# Radio CD de coche, no se oye!



## ekar (Oct 25, 2006)

Hola!

Bueno me regalaron un radio cd marca rodstar,el que no encendia, rapidamente me di cuenta que tenia un fusible fundido, lo sustitui y encendia perfectamente. El problema es que no se oye nada, reproduce todo,radio,cds y ademas se  ve en la pantalla como cambian los sonidos.
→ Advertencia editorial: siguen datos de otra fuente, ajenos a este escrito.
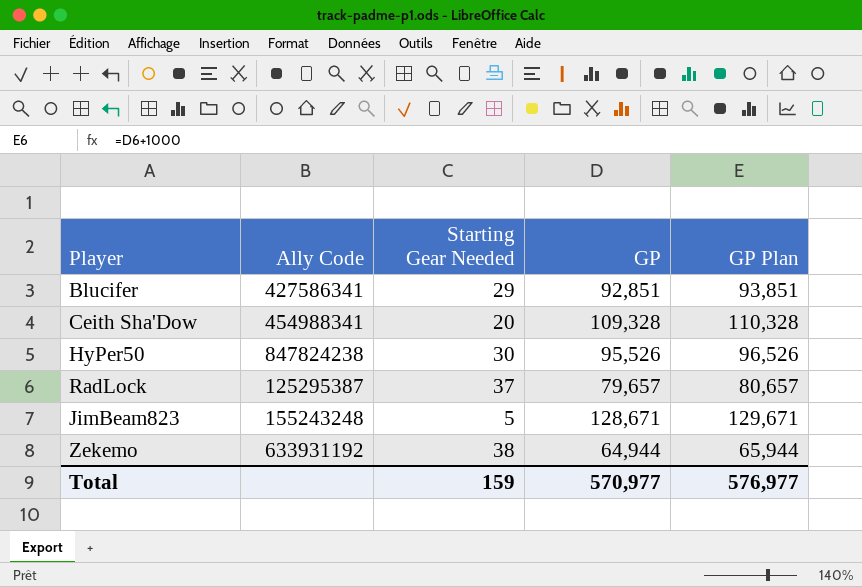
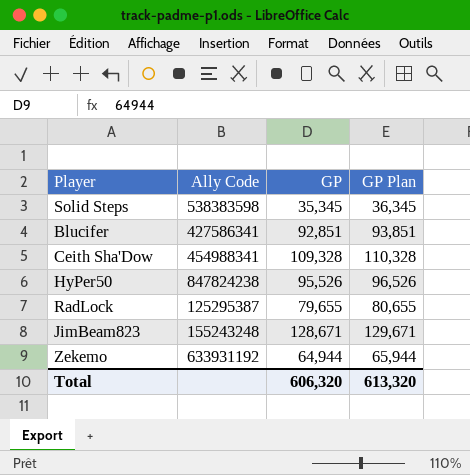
column Starting Gear Needed | position: 3 -> none
row Solid Steps: none -> 538383598 | 35,345 | 36,345
RadLock | GP: 79,657 -> 79,655
RadLock | GP Plan: 80,657 -> 80,655
Total | GP: 570,977 -> 606,320
Total | GP Plan: 576,977 -> 613,320

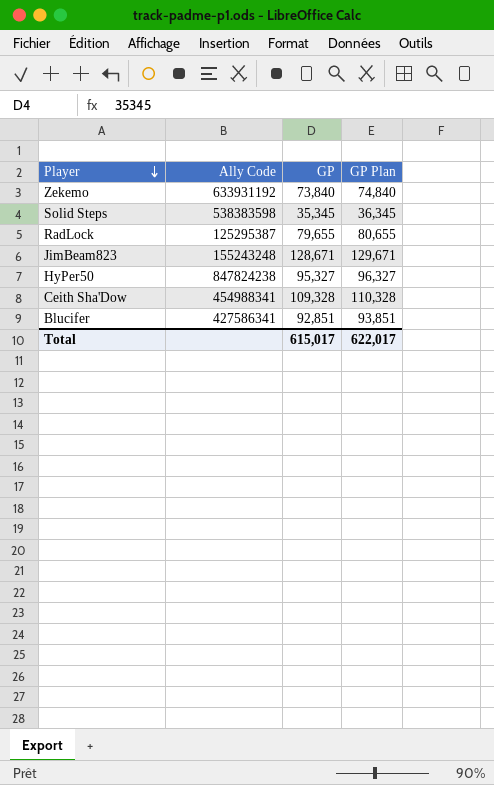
row order: none -> Player descending
Zekemo | GP: 64,944 -> 73,840
Zekemo | GP Plan: 65,944 -> 74,840
HyPer50 | GP: 95,526 -> 95,327
HyPer50 | GP Plan: 96,526 -> 96,327
Total | GP: 606,320 -> 615,017
Total | GP Plan: 613,320 -> 622,017

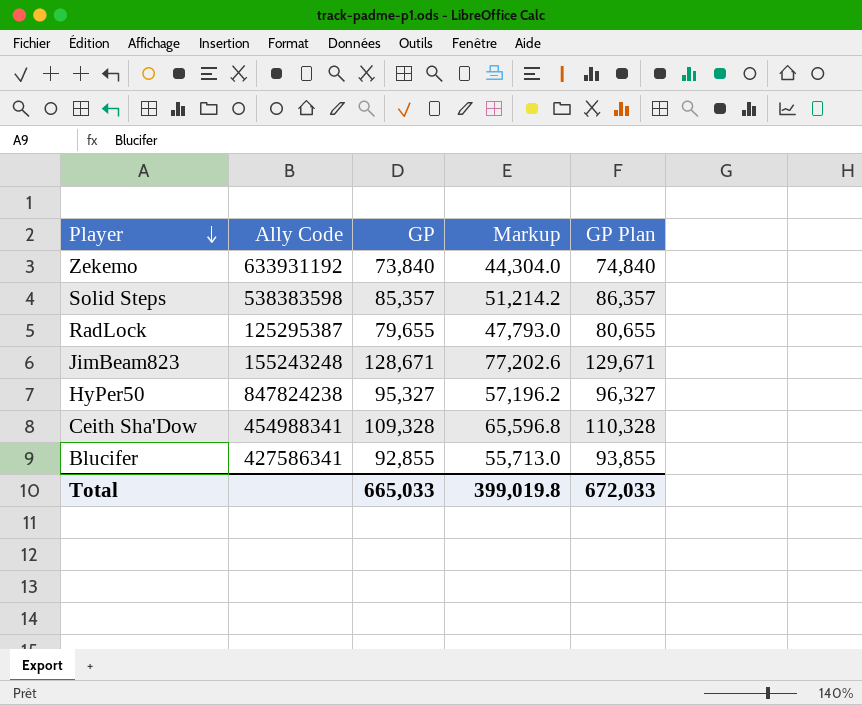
column Markup | formula: none -> [GP] * 0.6
Solid Steps | GP: 35,345 -> 85,357
Solid Steps | GP Plan: 36,345 -> 86,357
Blucifer | GP: 92,851 -> 92,855
Blucifer | GP Plan: 93,851 -> 93,855
Total | GP: 615,017 -> 665,033
Total | GP Plan: 622,017 -> 672,033

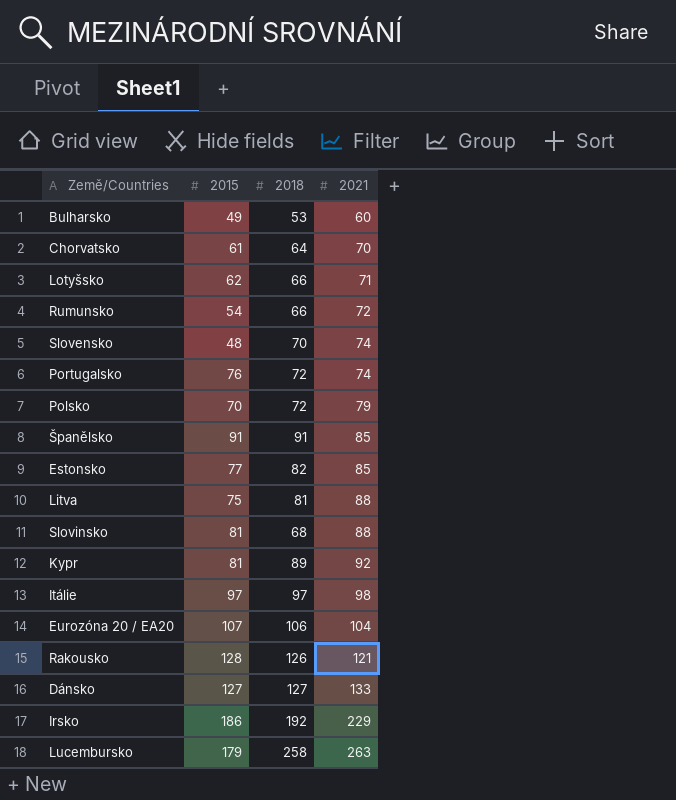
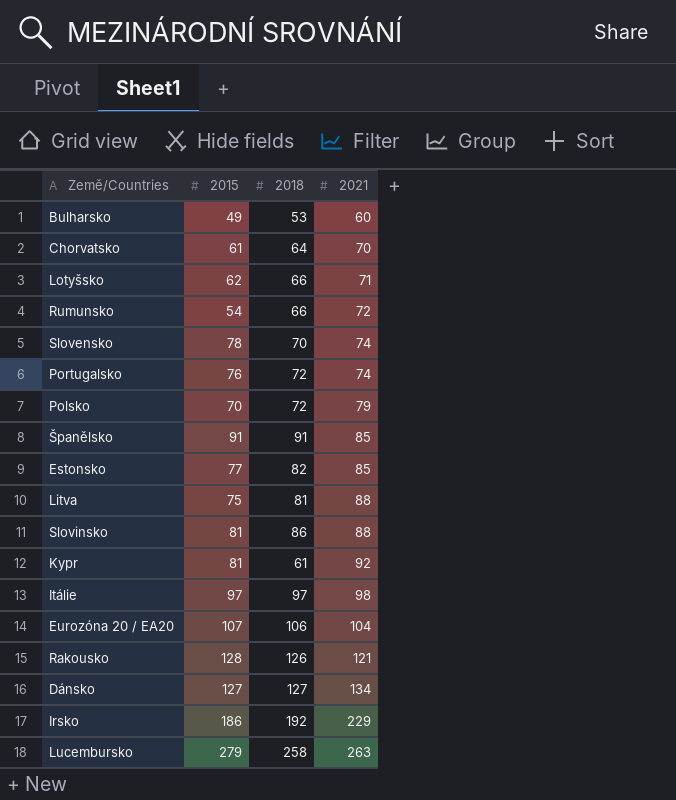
Slovensko | 2015: 48 -> 78
Slovinsko | 2018: 68 -> 86
Kypr | 2018: 89 -> 61
Dánsko | 2021: 133 -> 134
Lucembursko | 2015: 179 -> 279

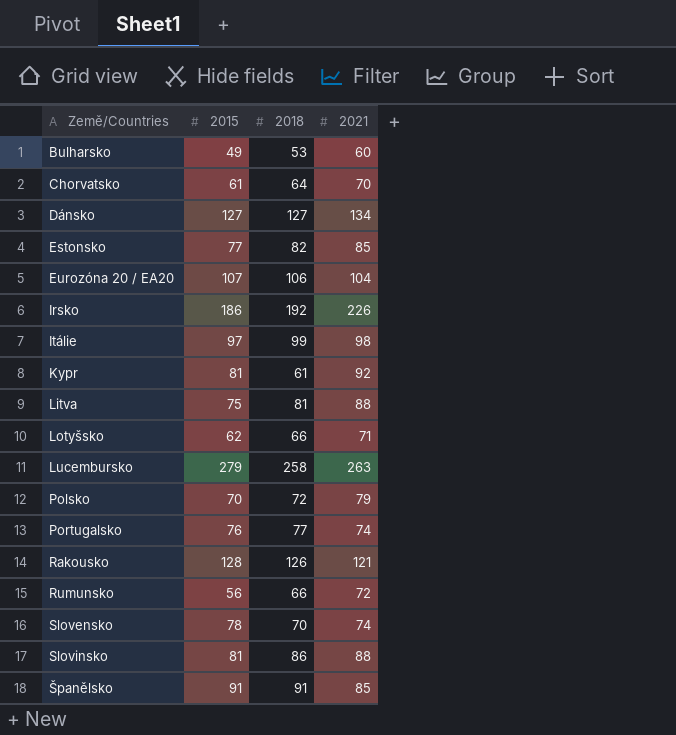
row order: 2021 ascending -> Země/Countries ascending
Irsko | 2021: 229 -> 226
Itálie | 2018: 97 -> 99
Portugalsko | 2018: 72 -> 77
Rumunsko | 2015: 54 -> 56

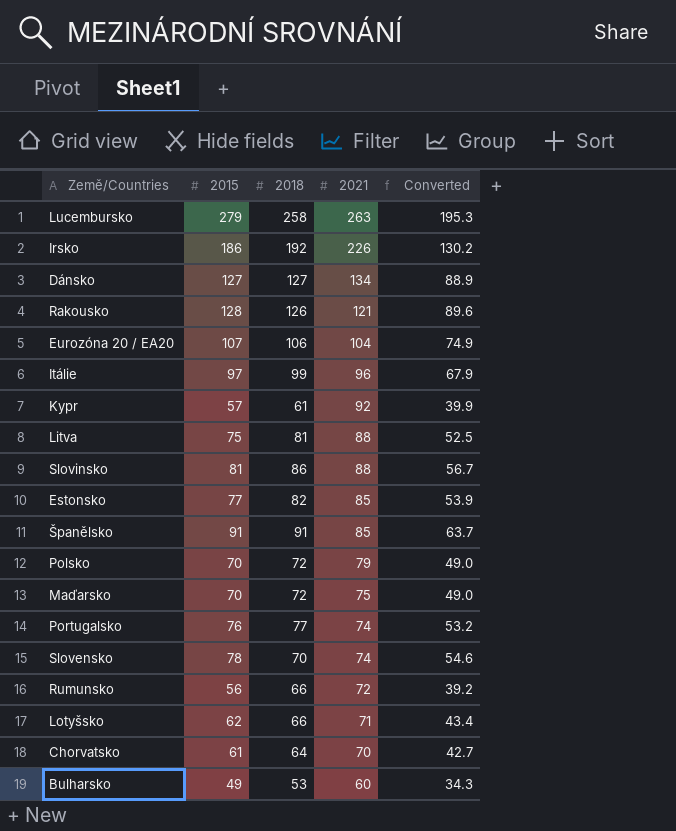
row order: Země/Countries ascending -> 2021 descending
column Converted | formula: none -> [2015] * 0.7
Itálie | 2021: 98 -> 96
Kypr | 2015: 81 -> 57
row Maďarsko: none -> 70 | 72 | 75 | 49.0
Pero  a la salida del mazo de cables de sonido no llega ni un milivoltio...


----------



## gaston sj (Oct 28, 2006)

hola tienes que abrirlo y rebisar todo lo mas importante es el integrado de potencia que esta a dentro del cajon del estereo y casi en todos los casos esta sobre un disipador de aluminio fijate si  no esa bolado osea reventado... te digo esto por que el fusible seguramente se fundio por algun cortosircuito y si quieres que te ayude un poco mas desi despues de que lo desarmes que caracteristicas tiene como el integrado de potencia y esas cosas desde ya espero haberte ayudado con mi pobre mensaje saludos



gaston


----------



## Apollo (Oct 29, 2006)

Hola a todos:

Lo que dice gaston sj es muy cierto, el 90% de las fallas de falta de salida de audio en los auto-estéreos son causadas por un cortocircuito en el integrado de salida, por lo que comentas, ese podría ser tu caso, Checa la matrícula del integrado de salida y busca información en la red, ya sea del integrado o el diagrama de tu estéreo.

Un saludo al foro!


----------



## ekar (Oct 30, 2006)

Muchas gracias amigos, en cuanto tenga tiempo le miro otra vez las "tripas2 por donde comentais, ya os contare...

Gracias


----------



## tecnicdeso (Ene 28, 2007)

Antes que nada desconecta todos los parlantes, ya que es posible que el c.i. esté protegido debido a que hay una derivación a masa en alguno de los altavoces. Comprueba esto y prueba con un altavoz canal por canal. A lo mejor lo has cogido a tiempo.... Saludos


----------